A. (10 units of L, 20 units of K)
B. (20 units of L, 10 units of K)
C. (15 units of L, 30 units of K)
D. (30 units of L, 15 units of K)
Question 13
The government of Nigeria plans to increase its revenue by impo\sing a tax on domestic production. The tax rate is set at 15% of the value of production. If the value of production is ₦150 million, what is the amount of tax revenue collected?
A. ₦22.5 million
B. ₦25 million
C. ₦27.5 million
D. ₦30 million
Question 14
A firm's production function is given by Q = 2L^\( 1/2 \)K^\( 1/2 \). If the firm's output is 16 units, and the labor (L) is 4 units, what is the firm's capital (K)?
A. 4 units
B. 8 units
C. 16 units
D. 32 units
Question 15
The balance of payments is a statistical statement that summarizes a country's transactions with the rest of the world over a given period of time. Which of the following is a correct statement about the balance of payments?
A. The balance of payments is a statistical statement that summarizes a country's transactions with the rest of the world over a given period of time.

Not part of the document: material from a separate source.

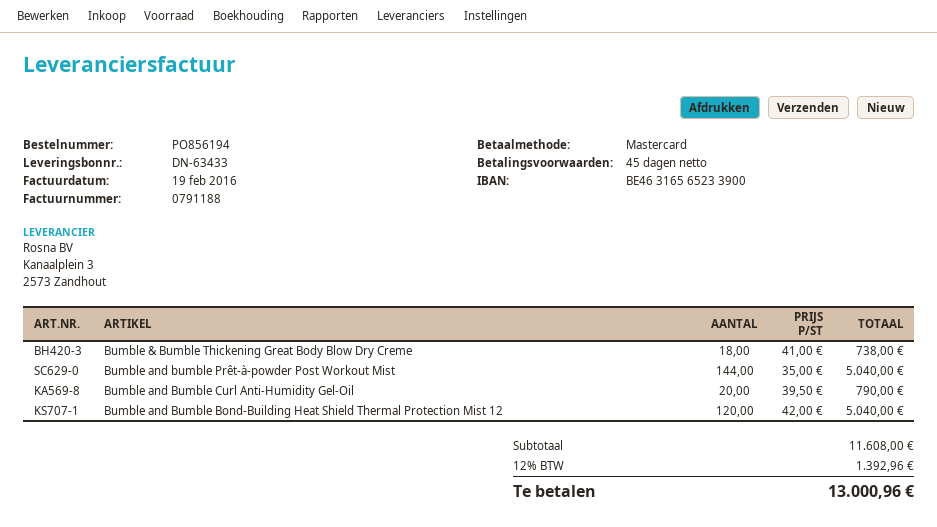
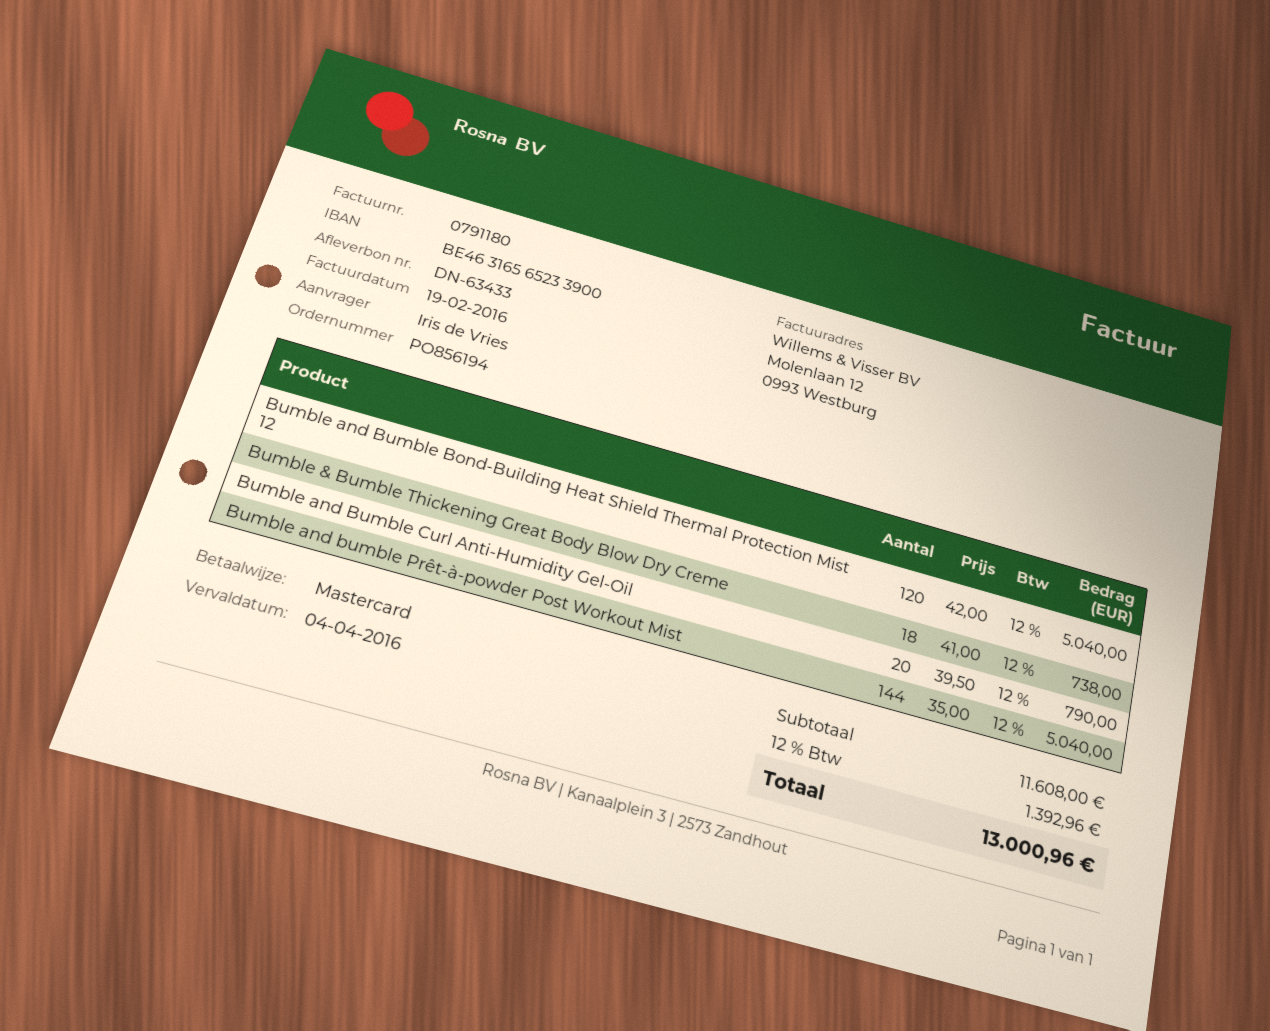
invoice number: 0791188 -> 0791180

B. The balance of payments is a statistical statement that summarizes a country's transactions with the rest of the world at a given price level.
C. The balance of payments is a statistical statement that summarizes a country's transactions with the rest of the world at a given interest rate.
D. The balance of payments is a statistical statement that summarizes a country's transactions with the rest of the world over a given period of time, but only for a specific industry.